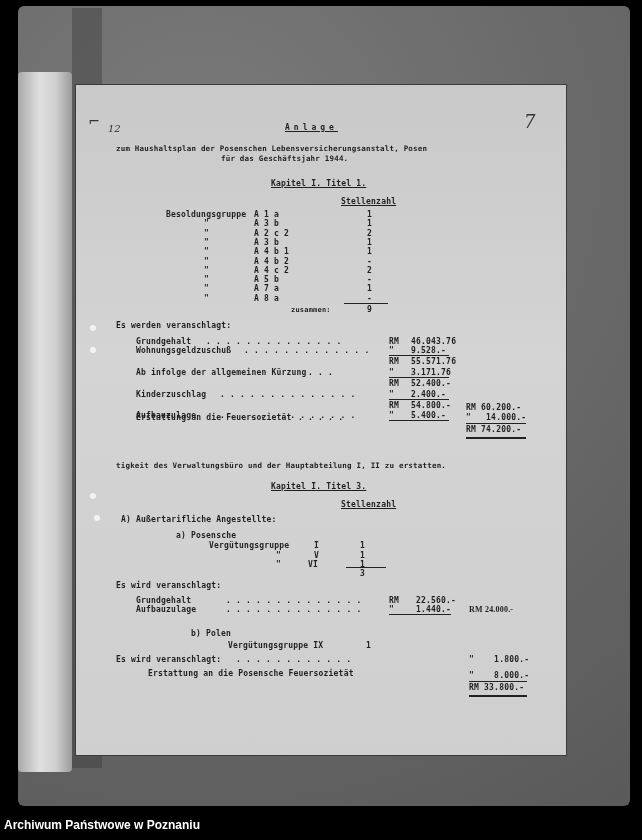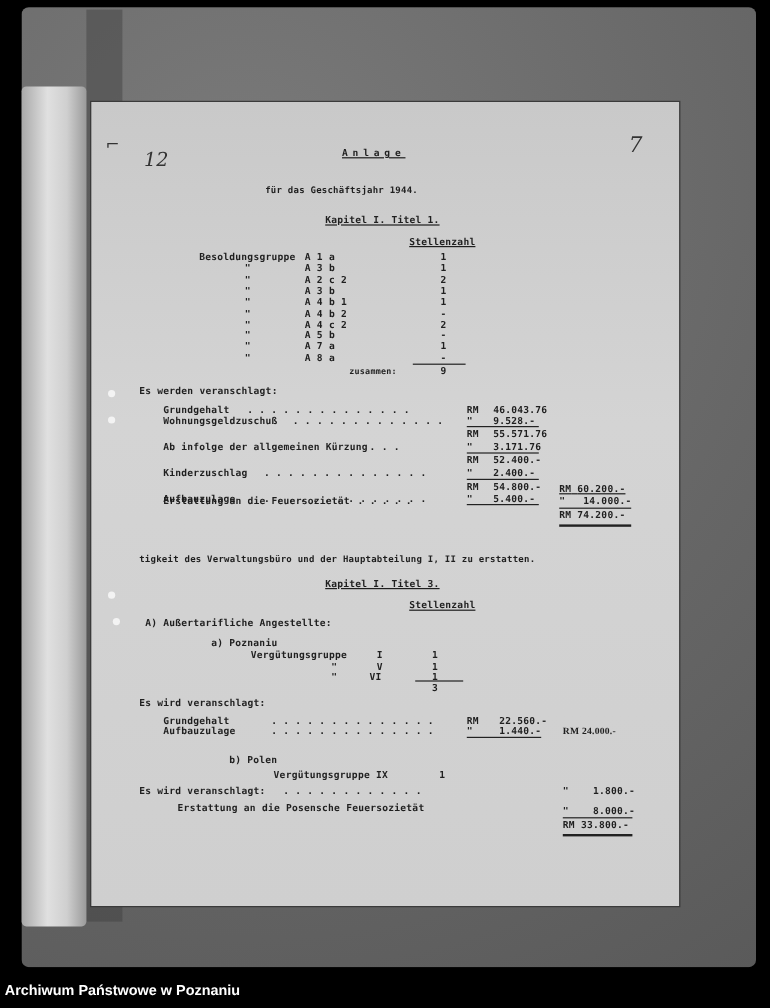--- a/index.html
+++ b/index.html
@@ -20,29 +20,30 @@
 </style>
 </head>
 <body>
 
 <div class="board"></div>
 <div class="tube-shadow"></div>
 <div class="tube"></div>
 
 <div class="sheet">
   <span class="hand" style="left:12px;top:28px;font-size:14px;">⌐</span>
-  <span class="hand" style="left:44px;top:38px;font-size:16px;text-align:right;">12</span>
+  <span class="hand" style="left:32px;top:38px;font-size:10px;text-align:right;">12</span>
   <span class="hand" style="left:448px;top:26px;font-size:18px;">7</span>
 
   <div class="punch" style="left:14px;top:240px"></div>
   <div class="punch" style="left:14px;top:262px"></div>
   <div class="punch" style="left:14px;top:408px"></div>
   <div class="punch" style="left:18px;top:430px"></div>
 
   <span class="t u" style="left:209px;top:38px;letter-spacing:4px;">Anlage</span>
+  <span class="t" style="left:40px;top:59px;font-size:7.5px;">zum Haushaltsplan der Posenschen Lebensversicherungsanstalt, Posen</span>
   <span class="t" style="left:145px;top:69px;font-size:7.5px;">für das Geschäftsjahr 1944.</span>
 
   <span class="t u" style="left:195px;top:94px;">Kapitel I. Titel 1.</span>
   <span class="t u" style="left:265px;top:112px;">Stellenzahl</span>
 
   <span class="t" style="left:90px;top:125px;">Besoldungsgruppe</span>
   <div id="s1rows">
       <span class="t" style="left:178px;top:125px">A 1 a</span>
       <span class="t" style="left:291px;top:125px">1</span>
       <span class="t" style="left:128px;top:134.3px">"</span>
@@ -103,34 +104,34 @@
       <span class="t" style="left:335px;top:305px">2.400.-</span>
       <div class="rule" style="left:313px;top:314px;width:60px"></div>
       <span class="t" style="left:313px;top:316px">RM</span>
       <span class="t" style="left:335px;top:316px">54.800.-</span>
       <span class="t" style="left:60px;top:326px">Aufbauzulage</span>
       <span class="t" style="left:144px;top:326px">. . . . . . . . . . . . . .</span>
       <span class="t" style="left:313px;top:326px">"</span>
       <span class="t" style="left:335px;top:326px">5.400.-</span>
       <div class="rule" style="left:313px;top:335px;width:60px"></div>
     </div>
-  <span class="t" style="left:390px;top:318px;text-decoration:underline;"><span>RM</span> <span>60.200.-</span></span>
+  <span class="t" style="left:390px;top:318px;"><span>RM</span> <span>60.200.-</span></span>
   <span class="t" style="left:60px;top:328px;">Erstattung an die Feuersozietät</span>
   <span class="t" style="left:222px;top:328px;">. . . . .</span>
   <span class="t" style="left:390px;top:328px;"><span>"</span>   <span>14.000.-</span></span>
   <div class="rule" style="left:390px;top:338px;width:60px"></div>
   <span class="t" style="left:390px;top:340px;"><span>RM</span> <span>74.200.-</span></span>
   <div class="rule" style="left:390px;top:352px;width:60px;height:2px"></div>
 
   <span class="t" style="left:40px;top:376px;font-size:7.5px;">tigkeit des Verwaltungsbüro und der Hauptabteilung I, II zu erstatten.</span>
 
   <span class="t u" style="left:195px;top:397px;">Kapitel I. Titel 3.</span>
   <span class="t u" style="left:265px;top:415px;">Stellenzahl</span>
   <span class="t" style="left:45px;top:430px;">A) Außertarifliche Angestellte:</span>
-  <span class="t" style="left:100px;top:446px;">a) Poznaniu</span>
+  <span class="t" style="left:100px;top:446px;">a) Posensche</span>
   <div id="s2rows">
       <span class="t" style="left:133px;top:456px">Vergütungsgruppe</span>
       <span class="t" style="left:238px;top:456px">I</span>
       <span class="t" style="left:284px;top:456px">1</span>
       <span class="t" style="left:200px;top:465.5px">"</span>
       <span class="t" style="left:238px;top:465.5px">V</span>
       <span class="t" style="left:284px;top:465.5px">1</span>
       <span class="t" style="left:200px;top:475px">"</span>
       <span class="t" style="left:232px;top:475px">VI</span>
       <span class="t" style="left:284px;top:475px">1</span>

• • • • •

● **YOUR OBJECTIVE**
Every entry must be reproduced exactly, with the images left out.

● **TASK ANSWER**
--- a/index.html
+++ b/index.html
@@ -20,29 +20,30 @@
 </style>
 </head>
 <body>
 
 <div class="board"></div>
 <div class="tube-shadow"></div>
 <div class="tube"></div>
 
 <div class="sheet">
   <span class="hand" style="left:12px;top:28px;font-size:14px;">⌐</span>
-  <span class="hand" style="left:44px;top:38px;font-size:16px;text-align:right;">12</span>
+  <span class="hand" style="left:32px;top:38px;font-size:10px;text-align:right;">12</span>
   <span class="hand" style="left:448px;top:26px;font-size:18px;">7</span>
 
   <div class="punch" style="left:14px;top:240px"></div>
   <div class="punch" style="left:14px;top:262px"></div>
   <div class="punch" style="left:14px;top:408px"></div>
   <div class="punch" style="left:18px;top:430px"></div>
 
   <span class="t u" style="left:209px;top:38px;letter-spacing:4px;">Anlage</span>
+  <span class="t" style="left:40px;top:59px;font-size:7.5px;">zum Haushaltsplan der Posenschen Lebensversicherungsanstalt, Posen</span>
   <span class="t" style="left:145px;top:69px;font-size:7.5px;">für das Geschäftsjahr 1944.</span>
 
   <span class="t u" style="left:195px;top:94px;">Kapitel I. Titel 1.</span>
   <span class="t u" style="left:265px;top:112px;">Stellenzahl</span>
 
   <span class="t" style="left:90px;top:125px;">Besoldungsgruppe</span>
   <div id="s1rows">
       <span class="t" style="left:178px;top:125px">A 1 a</span>
       <span class="t" style="left:291px;top:125px">1</span>
       <span class="t" style="left:128px;top:134.3px">"</span>
@@ -103,34 +104,34 @@
       <span class="t" style="left:335px;top:305px">2.400.-</span>
       <div class="rule" style="left:313px;top:314px;width:60px"></div>
       <span class="t" style="left:313px;top:316px">RM</span>
       <span class="t" style="left:335px;top:316px">54.800.-</span>
       <span class="t" style="left:60px;top:326px">Aufbauzulage</span>
       <span class="t" style="left:144px;top:326px">. . . . . . . . . . . . . .</span>
       <span class="t" style="left:313px;top:326px">"</span>
       <span class="t" style="left:335px;top:326px">5.400.-</span>
       <div class="rule" style="left:313px;top:335px;width:60px"></div>
     </div>
-  <span class="t" style="left:390px;top:318px;text-decoration:underline;"><span>RM</span> <span>60.200.-</span></span>
+  <span class="t" style="left:390px;top:318px;"><span>RM</span> <span>60.200.-</span></span>
   <span class="t" style="left:60px;top:328px;">Erstattung an die Feuersozietät</span>
   <span class="t" style="left:222px;top:328px;">. . . . .</span>
   <span class="t" style="left:390px;top:328px;"><span>"</span>   <span>14.000.-</span></span>
   <div class="rule" style="left:390px;top:338px;width:60px"></div>
   <span class="t" style="left:390px;top:340px;"><span>RM</span> <span>74.200.-</span></span>
   <div class="rule" style="left:390px;top:352px;width:60px;height:2px"></div>
 
   <span class="t" style="left:40px;top:376px;font-size:7.5px;">tigkeit des Verwaltungsbüro und der Hauptabteilung I, II zu erstatten.</span>
 
   <span class="t u" style="left:195px;top:397px;">Kapitel I. Titel 3.</span>
   <span class="t u" style="left:265px;top:415px;">Stellenzahl</span>
   <span class="t" style="left:45px;top:430px;">A) Außertarifliche Angestellte:</span>
-  <span class="t" style="left:100px;top:446px;">a) Poznaniu</span>
+  <span class="t" style="left:100px;top:446px;">a) Posensche</span>
   <div id="s2rows">
       <span class="t" style="left:133px;top:456px">Vergütungsgruppe</span>
       <span class="t" style="left:238px;top:456px">I</span>
       <span class="t" style="left:284px;top:456px">1</span>
       <span class="t" style="left:200px;top:465.5px">"</span>
       <span class="t" style="left:238px;top:465.5px">V</span>
       <span class="t" style="left:284px;top:465.5px">1</span>
       <span class="t" style="left:200px;top:475px">"</span>
       <span class="t" style="left:232px;top:475px">VI</span>
       <span class="t" style="left:284px;top:475px">1</span>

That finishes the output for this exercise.